In a bid to develop an effective prevention measure amidst the Coronavirus outbreak, Jawaharlal Nehru Centre for Advanced Scientific Research (JNCASR), an autonomous institution under the Department of Science and Technology (DST), has come up with a one-step curable anti-microbial coating to prevent further transmission of the virus. The newly developed coat, when applied, on different surfaces such as textile, plastic and more is potent enough to kill a range of virus types including COVID 19.
The research paper holding the essentials of the research and detailed description of the newly developed coat has been accepted in the journal ‘Applied Material and Interfaces’. The coat is capable to completely kill the influenza virus as well as resistant pathogenic bacteria and fungi, including methicillin-resistant Staphylococcus aureus and fluconazole-resistant C. albicans spp.
The recent outbreak of Severe Acute Respiratory Syndrome Coronavirus 2 (SARS-CoV-2), also popularly known as Coronavirus, has created an unprecedented stir in public health globally. As the Coronavirus is also a virus having an outer protective membrane, like influenza, hence it is anticipated that the coating may form cross-links with the viral membrane to not to allow the virus to get activated upon contact and can help prevent contamination various surfaces any further. The coat molecules cross-link with different surfaces upon exposure to UV radiation.

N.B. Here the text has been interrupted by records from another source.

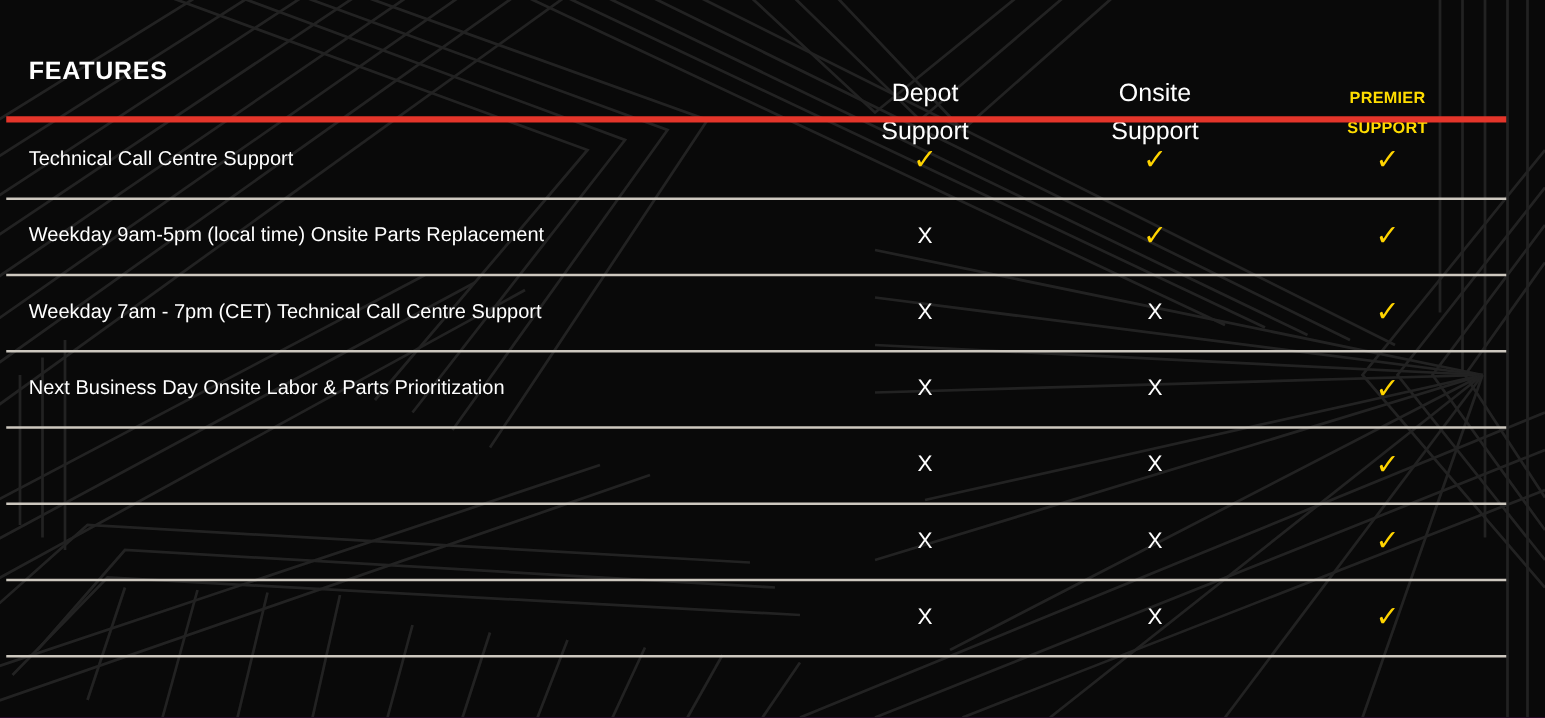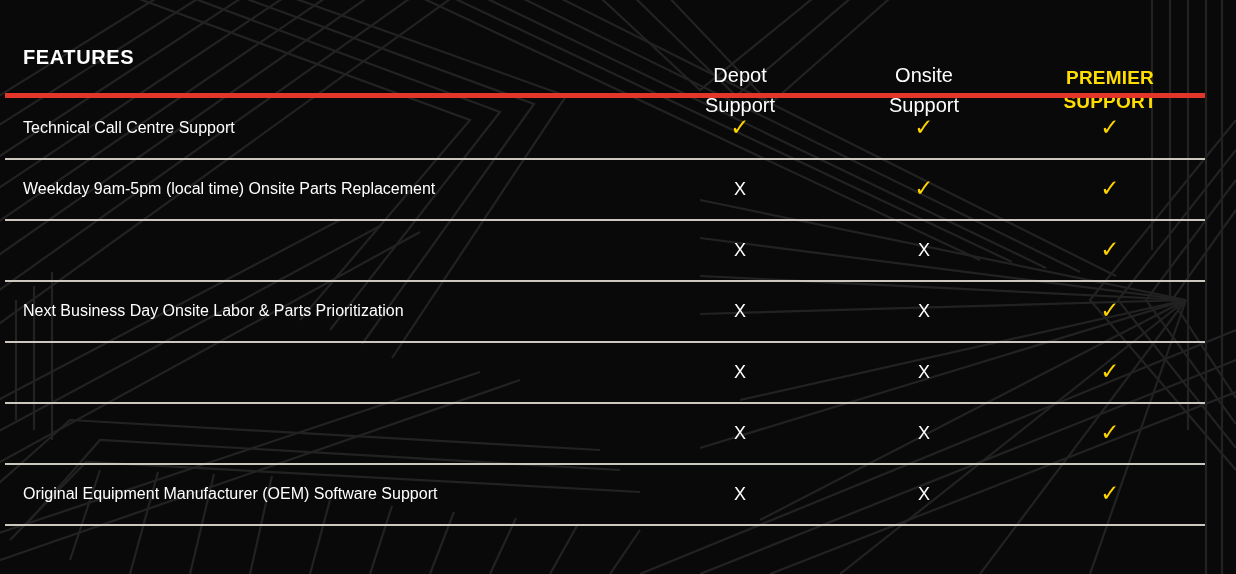--- a/index.html
+++ b/index.html
@@ -63,21 +63,21 @@
   }
   .col-head .l2 { display:block; }
 
   .col-head.c1 { left:640px; }
   .col-head.c2 { left:824px; }
   .col-head.c3 {
     left:1010px;
     top:34px;
     color:#ffdd00;
     font-weight:bold;
-    font-size:19px;
+    font-size:13px;
     line-height:24px;
     letter-spacing:0.2px;
   }
 
   
   .rule-red {
     position:absolute;
     left:5px;
     top:93px;
     width:1200px;
@@ -257,20 +257,21 @@
           <div class="rule-row"></div>
         </div>
         <div class="row">
           <div class="row-label">Weekday 9am-5pm (local time) Onsite Parts Replacement</div>
           <div class="cell c1"><span class="mark-no">X</span></div>
           <div class="cell c2"><span class="mark-yes">✓</span></div>
           <div class="cell c3"><span class="mark-yes">✓</span></div>
           <div class="rule-row"></div>
         </div>
         <div class="row">
+          <div class="row-label">Weekday 7am - 7pm (CET) Technical Call Centre Support</div>
           <div class="cell c1"><span class="mark-no">X</span></div>
           <div class="cell c2"><span class="mark-no">X</span></div>
           <div class="cell c3"><span class="mark-yes">✓</span></div>
           <div class="rule-row"></div>
         </div>
         <div class="row">
           <div class="row-label">Next Business Day Onsite Labor &amp; Parts Prioritization</div>
           <div class="cell c1"><span class="mark-no">X</span></div>
           <div class="cell c2"><span class="mark-no">X</span></div>
           <div class="cell c3"><span class="mark-yes">✓</span></div>
@@ -282,21 +283,20 @@
           <div class="cell c3"><span class="mark-yes">✓</span></div>
           <div class="rule-row"></div>
         </div>
         <div class="row">
           <div class="cell c1"><span class="mark-no">X</span></div>
           <div class="cell c2"><span class="mark-no">X</span></div>
           <div class="cell c3"><span class="mark-yes">✓</span></div>
           <div class="rule-row"></div>
         </div>
         <div class="row">
-          <div class="row-label">Original Equipment Manufacturer (OEM) Software Support</div>
           <div class="cell c1"><span class="mark-no">X</span></div>
           <div class="cell c2"><span class="mark-no">X</span></div>
           <div class="cell c3"><span class="mark-yes">✓</span></div>
           <div class="rule-row"></div>
         </div>
       </div>
 
   </div>
 </div>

The researchers said, “Till date, to the best of our knowledge, there is no covalent coating strategy which can kill all viruses, bacteria and fungi.” The newly developed coating can be put on a variety of surfaces, and its convenient usage and robustness eliminate the necessity of skilled personnel for procurement of the coating.
Considering the fact that microbial colonies developed on various objects and surfaces that people come in contact with every day, the researchers developed a coat which is easy to apply and can effectively prevent the contamination. The microbial colonies developed are one of the major reasons for the transmission of deadly diseases and infections.
In the wake of the Coronavirus outbreak, if shown to be active, the protective coat can be synthesised on a larger scale and can be coated on various personal protective tools such as masks, gloves, gowns, etc. This can be achieved in collaboration with private organizations in the domain. Moreover, the coat can also be applied on other medical devices and tools to avoid hospital-acquired or nosocomial infections.